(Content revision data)
· · · · · · ·

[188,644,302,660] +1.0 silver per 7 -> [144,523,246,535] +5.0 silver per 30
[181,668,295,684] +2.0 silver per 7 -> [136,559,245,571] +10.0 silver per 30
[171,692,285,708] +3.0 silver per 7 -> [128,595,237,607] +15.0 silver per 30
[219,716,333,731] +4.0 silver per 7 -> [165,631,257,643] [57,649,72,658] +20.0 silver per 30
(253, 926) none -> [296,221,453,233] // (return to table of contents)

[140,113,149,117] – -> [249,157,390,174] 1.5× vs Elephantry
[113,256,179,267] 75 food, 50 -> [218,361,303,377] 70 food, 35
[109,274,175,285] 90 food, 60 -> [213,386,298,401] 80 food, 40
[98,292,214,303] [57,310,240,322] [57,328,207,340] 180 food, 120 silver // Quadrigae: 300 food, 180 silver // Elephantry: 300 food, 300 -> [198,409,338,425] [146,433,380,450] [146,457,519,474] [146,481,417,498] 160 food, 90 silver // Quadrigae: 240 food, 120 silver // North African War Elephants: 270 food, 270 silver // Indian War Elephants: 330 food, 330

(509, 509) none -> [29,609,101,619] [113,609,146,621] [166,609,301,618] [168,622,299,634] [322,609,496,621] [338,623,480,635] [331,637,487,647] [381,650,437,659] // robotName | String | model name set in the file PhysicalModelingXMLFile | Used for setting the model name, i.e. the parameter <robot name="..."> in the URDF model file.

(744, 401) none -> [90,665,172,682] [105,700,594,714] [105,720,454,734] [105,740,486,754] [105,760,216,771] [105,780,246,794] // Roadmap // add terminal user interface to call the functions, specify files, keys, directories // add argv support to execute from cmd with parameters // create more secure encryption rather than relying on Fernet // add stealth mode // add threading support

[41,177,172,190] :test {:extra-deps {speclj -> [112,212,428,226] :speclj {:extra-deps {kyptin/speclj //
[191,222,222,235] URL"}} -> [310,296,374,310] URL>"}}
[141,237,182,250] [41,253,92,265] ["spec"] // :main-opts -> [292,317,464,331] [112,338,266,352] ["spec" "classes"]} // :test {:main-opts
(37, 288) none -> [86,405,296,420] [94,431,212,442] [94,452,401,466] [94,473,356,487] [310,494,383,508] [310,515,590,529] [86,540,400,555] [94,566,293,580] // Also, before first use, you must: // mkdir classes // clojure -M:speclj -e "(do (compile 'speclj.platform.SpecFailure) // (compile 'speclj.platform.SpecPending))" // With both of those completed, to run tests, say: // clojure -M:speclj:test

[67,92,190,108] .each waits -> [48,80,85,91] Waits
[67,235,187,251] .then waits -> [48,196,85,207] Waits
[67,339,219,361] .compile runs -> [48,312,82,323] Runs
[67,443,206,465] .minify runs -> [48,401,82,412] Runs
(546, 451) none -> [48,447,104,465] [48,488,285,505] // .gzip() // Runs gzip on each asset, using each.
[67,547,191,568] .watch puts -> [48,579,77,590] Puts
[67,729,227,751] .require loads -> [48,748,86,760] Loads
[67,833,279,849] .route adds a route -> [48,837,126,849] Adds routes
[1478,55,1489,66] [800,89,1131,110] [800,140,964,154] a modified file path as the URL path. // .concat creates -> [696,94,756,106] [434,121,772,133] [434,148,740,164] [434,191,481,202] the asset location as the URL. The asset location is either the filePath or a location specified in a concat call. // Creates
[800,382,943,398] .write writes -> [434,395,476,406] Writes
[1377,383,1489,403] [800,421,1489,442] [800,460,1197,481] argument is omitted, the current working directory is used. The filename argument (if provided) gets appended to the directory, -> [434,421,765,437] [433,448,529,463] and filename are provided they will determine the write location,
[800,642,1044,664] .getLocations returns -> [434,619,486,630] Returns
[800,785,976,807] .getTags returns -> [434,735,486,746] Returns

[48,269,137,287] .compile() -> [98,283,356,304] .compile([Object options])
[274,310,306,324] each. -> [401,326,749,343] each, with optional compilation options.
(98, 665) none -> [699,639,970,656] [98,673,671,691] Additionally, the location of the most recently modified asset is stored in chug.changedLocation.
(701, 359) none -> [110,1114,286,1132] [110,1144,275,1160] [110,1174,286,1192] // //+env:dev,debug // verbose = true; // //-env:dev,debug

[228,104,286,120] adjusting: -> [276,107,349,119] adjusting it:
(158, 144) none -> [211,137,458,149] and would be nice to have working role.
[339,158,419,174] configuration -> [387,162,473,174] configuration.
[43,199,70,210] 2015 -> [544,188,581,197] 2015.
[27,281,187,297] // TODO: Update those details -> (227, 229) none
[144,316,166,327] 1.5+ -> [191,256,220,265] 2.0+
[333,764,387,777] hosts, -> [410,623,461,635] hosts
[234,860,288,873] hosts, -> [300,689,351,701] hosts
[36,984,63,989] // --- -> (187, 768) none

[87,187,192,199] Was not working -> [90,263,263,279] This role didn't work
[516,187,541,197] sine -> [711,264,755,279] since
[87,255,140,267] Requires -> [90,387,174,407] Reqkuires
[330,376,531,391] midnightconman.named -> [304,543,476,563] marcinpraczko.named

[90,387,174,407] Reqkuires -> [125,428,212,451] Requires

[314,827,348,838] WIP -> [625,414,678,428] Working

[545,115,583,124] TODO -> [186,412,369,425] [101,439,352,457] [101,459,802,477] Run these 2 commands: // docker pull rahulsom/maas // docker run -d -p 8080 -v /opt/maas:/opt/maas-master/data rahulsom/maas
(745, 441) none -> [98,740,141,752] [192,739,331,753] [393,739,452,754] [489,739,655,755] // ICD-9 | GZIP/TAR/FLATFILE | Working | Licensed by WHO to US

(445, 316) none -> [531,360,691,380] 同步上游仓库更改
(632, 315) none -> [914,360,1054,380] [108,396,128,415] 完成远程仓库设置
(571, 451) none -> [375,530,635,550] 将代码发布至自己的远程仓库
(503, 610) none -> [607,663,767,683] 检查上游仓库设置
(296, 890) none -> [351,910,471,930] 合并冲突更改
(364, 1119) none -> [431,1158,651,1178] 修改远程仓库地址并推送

· · · · · · ·

[Activity]: Reproduce every entry exactly, with nothing added or dropped.

[Exercise response]:
[188,644,302,660] +1.0 silver per 7 -> [144,523,246,535] +5.0 silver per 30
[181,668,295,684] +2.0 silver per 7 -> [136,559,245,571] +10.0 silver per 30
[171,692,285,708] +3.0 silver per 7 -> [128,595,237,607] +15.0 silver per 30
[219,716,333,731] +4.0 silver per 7 -> [165,631,257,643] [57,649,72,658] +20.0 silver per 30
(253, 926) none -> [296,221,453,233] // (return to table of contents)

[140,113,149,117] – -> [249,157,390,174] 1.5× vs Elephantry
[113,256,179,267] 75 food, 50 -> [218,361,303,377] 70 food, 35
[109,274,175,285] 90 food, 60 -> [213,386,298,401] 80 food, 40
[98,292,214,303] [57,310,240,322] [57,328,207,340] 180 food, 120 silver // Quadrigae: 300 food, 180 silver // Elephantry: 300 food, 300 -> [198,409,338,425] [146,433,380,450] [146,457,519,474] [146,481,417,498] 160 food, 90 silver // Quadrigae: 240 food, 120 silver // North African War Elephants: 270 food, 270 silver // Indian War Elephants: 330 food, 330

(509, 509) none -> [29,609,101,619] [113,609,146,621] [166,609,301,618] [168,622,299,634] [322,609,496,621] [338,623,480,635] [331,637,487,647] [381,650,437,659] // robotName | String | model name set in the file PhysicalModelingXMLFile | Used for setting the model name, i.e. the parameter <robot name="..."> in the URDF model file.

(744, 401) none -> [90,665,172,682] [105,700,594,714] [105,720,454,734] [105,740,486,754] [105,760,216,771] [105,780,246,794] // Roadmap // add terminal user interface to call the functions, specify files, keys, directories // add argv support to execute from cmd with parameters // create more secure encryption rather than relying on Fernet // add stealth mode // add threading support

[41,177,172,190] :test {:extra-deps {speclj -> [112,212,428,226] :speclj {:extra-deps {kyptin/speclj //
[191,222,222,235] URL"}} -> [310,296,374,310] URL>"}}
[141,237,182,250] [41,253,92,265] ["spec"] // :main-opts -> [292,317,464,331] [112,338,266,352] ["spec" "classes"]} // :test {:main-opts
(37, 288) none -> [86,405,296,420] [94,431,212,442] [94,452,401,466] [94,473,356,487] [310,494,383,508] [310,515,590,529] [86,540,400,555] [94,566,293,580] // Also, before first use, you must: // mkdir classes // clojure -M:speclj -e "(do (compile 'speclj.platform.SpecFailure) // (compile 'speclj.platform.SpecPending))" // With both of those completed, to run tests, say: // clojure -M:speclj:test

[67,92,190,108] .each waits -> [48,80,85,91] Waits
[67,235,187,251] .then waits -> [48,196,85,207] Waits
[67,339,219,361] .compile runs -> [48,312,82,323] Runs
[67,443,206,465] .minify runs -> [48,401,82,412] Runs
(546, 451) none -> [48,447,104,465] [48,488,285,505] // .gzip() // Runs gzip on each asset, using each.
[67,547,191,568] .watch puts -> [48,579,77,590] Puts
[67,729,227,751] .require loads -> [48,748,86,760] Loads
[67,833,279,849] .route adds a route -> [48,837,126,849] Adds routes
[1478,55,1489,66] [800,89,1131,110] [800,140,964,154] a modified file path as the URL path. // .concat creates -> [696,94,756,106] [434,121,772,133] [434,148,740,164] [434,191,481,202] the asset location as the URL. The asset location is either the filePath or a location specified in a concat call. // Creates
[800,382,943,398] .write writes -> [434,395,476,406] Writes
[1377,383,1489,403] [800,421,1489,442] [800,460,1197,481] argument is omitted, the current working directory is used. The filename argument (if provided) gets appended to the directory, -> [434,421,765,437] [433,448,529,463] and filename are provided they will determine the write location,
[800,642,1044,664] .getLocations returns -> [434,619,486,630] Returns
[800,785,976,807] .getTags returns -> [434,735,486,746] Returns

[48,269,137,287] .compile() -> [98,283,356,304] .compile([Object options])
[274,310,306,324] each. -> [401,326,749,343] each, with optional compilation options.
(98, 665) none -> [699,639,970,656] [98,673,671,691] Additionally, the location of the most recently modified asset is stored in chug.changedLocation.
(701, 359) none -> [110,1114,286,1132] [110,1144,275,1160] [110,1174,286,1192] // //+env:dev,debug // verbose = true; // //-env:dev,debug

[228,104,286,120] adjusting: -> [276,107,349,119] adjusting it:
(158, 144) none -> [211,137,458,149] and would be nice to have working role.
[339,158,419,174] configuration -> [387,162,473,174] configuration.
[43,199,70,210] 2015 -> [544,188,581,197] 2015.
[27,281,187,297] // TODO: Update those details -> (227, 229) none
[144,316,166,327] 1.5+ -> [191,256,220,265] 2.0+
[333,764,387,777] hosts, -> [410,623,461,635] hosts
[234,860,288,873] hosts, -> [300,689,351,701] hosts
[36,984,63,989] // --- -> (187, 768) none

[87,187,192,199] Was not working -> [90,263,263,279] This role didn't work
[516,187,541,197] sine -> [711,264,755,279] since
[87,255,140,267] Requires -> [90,387,174,407] Reqkuires
[330,376,531,391] midnightconman.named -> [304,543,476,563] marcinpraczko.named

[90,387,174,407] Reqkuires -> [125,428,212,451] Requires

[314,827,348,838] WIP -> [625,414,678,428] Working

[545,115,583,124] TODO -> [186,412,369,425] [101,439,352,457] [101,459,802,477] Run these 2 commands: // docker pull rahulsom/maas // docker run -d -p 8080 -v /opt/maas:/opt/maas-master/data rahulsom/maas
(745, 441) none -> [98,740,141,752] [192,739,331,753] [393,739,452,754] [489,739,655,755] // ICD-9 | GZIP/TAR/FLATFILE | Working | Licensed by WHO to US

(445, 316) none -> [531,360,691,380] 同步上游仓库更改
(632, 315) none -> [914,360,1054,380] [108,396,128,415] 完成远程仓库设置
(571, 451) none -> [375,530,635,550] 将代码发布至自己的远程仓库
(503, 610) none -> [607,663,767,683] 检查上游仓库设置
(296, 890) none -> [351,910,471,930] 合并冲突更改
(364, 1119) none -> [431,1158,651,1178] 修改远程仓库地址并推送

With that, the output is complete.